The input >>
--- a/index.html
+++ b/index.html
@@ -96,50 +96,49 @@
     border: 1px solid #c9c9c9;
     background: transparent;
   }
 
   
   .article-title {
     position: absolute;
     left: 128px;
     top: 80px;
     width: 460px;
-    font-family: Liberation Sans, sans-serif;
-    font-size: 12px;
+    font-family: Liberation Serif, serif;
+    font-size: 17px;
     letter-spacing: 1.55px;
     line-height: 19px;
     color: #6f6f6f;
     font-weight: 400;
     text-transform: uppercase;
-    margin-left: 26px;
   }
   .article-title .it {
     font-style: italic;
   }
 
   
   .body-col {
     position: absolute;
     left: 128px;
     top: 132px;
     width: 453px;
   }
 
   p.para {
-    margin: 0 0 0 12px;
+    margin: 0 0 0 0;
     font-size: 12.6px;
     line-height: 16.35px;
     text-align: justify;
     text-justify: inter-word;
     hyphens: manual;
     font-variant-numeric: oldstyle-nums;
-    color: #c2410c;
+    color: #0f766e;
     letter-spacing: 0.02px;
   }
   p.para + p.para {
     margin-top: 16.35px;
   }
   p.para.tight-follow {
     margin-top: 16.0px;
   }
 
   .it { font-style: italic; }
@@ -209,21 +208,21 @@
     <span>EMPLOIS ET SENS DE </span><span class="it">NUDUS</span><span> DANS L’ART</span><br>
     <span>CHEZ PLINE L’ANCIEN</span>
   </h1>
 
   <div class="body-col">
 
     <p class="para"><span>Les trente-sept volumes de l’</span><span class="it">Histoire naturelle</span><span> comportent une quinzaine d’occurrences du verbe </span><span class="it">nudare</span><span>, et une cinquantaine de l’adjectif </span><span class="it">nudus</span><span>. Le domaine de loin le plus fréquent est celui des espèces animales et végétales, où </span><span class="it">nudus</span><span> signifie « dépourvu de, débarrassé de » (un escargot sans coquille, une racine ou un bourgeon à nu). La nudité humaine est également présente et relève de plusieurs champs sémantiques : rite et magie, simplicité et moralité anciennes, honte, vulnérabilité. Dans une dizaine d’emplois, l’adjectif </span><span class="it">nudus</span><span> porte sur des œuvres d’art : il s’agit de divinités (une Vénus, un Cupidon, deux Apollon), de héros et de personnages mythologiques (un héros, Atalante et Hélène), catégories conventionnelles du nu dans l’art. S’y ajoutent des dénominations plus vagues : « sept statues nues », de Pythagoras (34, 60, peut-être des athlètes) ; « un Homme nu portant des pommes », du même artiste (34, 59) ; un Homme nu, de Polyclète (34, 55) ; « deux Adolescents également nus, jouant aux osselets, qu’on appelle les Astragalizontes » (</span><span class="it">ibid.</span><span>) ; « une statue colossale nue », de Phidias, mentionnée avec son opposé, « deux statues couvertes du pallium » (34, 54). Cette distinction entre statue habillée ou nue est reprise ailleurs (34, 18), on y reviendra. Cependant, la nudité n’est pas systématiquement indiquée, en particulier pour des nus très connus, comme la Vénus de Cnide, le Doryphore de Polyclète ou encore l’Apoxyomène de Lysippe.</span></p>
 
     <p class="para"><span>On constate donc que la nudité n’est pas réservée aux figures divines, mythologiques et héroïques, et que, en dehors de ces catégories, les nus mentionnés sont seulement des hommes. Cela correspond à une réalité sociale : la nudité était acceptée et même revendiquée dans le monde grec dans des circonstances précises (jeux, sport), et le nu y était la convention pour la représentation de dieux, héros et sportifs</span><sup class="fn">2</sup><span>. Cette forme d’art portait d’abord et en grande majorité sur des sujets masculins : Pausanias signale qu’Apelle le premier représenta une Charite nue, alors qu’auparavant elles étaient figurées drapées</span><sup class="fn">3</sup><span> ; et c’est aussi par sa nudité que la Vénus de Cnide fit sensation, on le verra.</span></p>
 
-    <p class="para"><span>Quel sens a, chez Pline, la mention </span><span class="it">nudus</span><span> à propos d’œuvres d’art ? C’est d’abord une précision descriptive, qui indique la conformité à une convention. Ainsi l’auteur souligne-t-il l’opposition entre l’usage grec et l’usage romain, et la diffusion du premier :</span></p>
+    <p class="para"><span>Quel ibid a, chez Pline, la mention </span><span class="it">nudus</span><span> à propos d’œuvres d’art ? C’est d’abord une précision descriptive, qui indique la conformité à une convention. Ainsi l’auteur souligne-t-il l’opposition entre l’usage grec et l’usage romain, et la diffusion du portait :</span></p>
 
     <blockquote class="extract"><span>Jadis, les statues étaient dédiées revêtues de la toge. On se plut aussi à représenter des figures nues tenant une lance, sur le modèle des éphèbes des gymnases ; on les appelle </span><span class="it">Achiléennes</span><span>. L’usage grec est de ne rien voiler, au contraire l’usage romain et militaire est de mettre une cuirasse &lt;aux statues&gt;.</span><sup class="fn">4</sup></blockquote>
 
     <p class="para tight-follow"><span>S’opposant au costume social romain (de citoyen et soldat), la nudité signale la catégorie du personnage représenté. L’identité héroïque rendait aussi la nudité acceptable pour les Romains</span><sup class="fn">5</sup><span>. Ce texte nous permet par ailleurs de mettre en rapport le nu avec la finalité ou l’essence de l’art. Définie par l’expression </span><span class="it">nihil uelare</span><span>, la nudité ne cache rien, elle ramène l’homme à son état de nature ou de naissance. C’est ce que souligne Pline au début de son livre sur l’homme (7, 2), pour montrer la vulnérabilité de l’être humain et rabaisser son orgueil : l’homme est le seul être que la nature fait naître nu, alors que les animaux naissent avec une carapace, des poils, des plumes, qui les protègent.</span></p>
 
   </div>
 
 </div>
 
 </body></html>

Task requirements >> Copy every line of the records above that contains "color".

Answer box >>
     color: #6f6f6f;
-    color: #c2410c;
+    color: #0f766e;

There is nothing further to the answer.